Data for the task:
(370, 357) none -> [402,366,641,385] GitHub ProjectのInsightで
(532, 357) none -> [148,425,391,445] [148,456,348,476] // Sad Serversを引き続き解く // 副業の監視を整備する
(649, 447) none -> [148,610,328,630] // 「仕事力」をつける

* * *

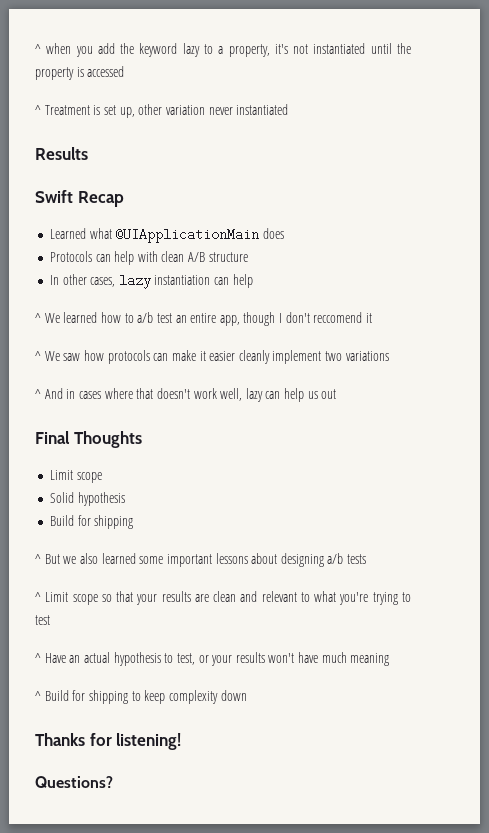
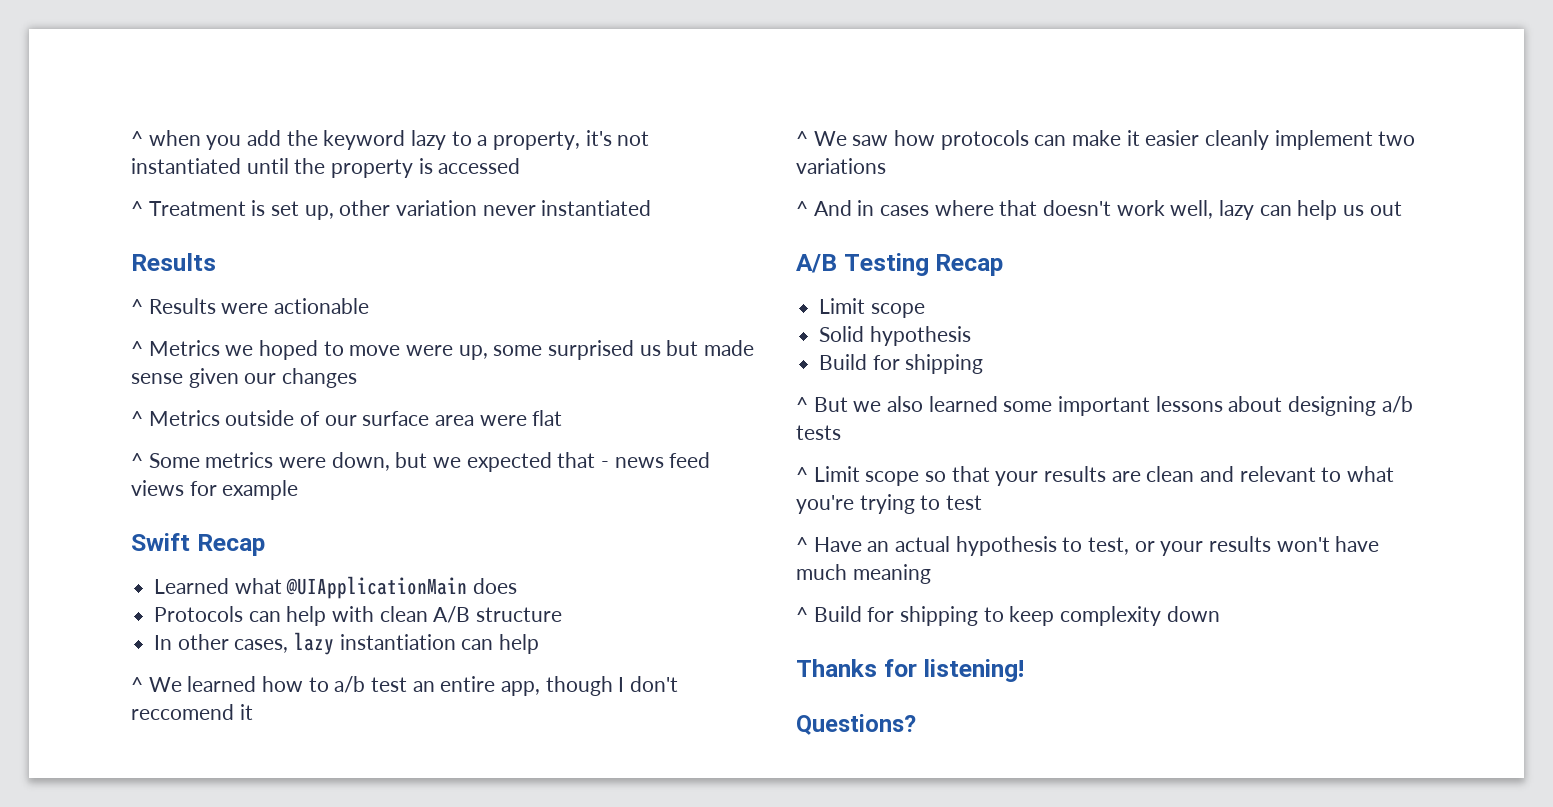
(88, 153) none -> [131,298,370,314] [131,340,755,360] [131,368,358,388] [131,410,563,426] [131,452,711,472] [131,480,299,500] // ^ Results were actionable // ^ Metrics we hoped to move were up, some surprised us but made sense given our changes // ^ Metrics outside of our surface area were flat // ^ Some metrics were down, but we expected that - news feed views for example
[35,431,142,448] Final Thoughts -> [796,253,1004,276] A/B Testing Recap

Exercise aim: Say how many lines in the records hold the string "none", and say nothing else.

Answer below: 4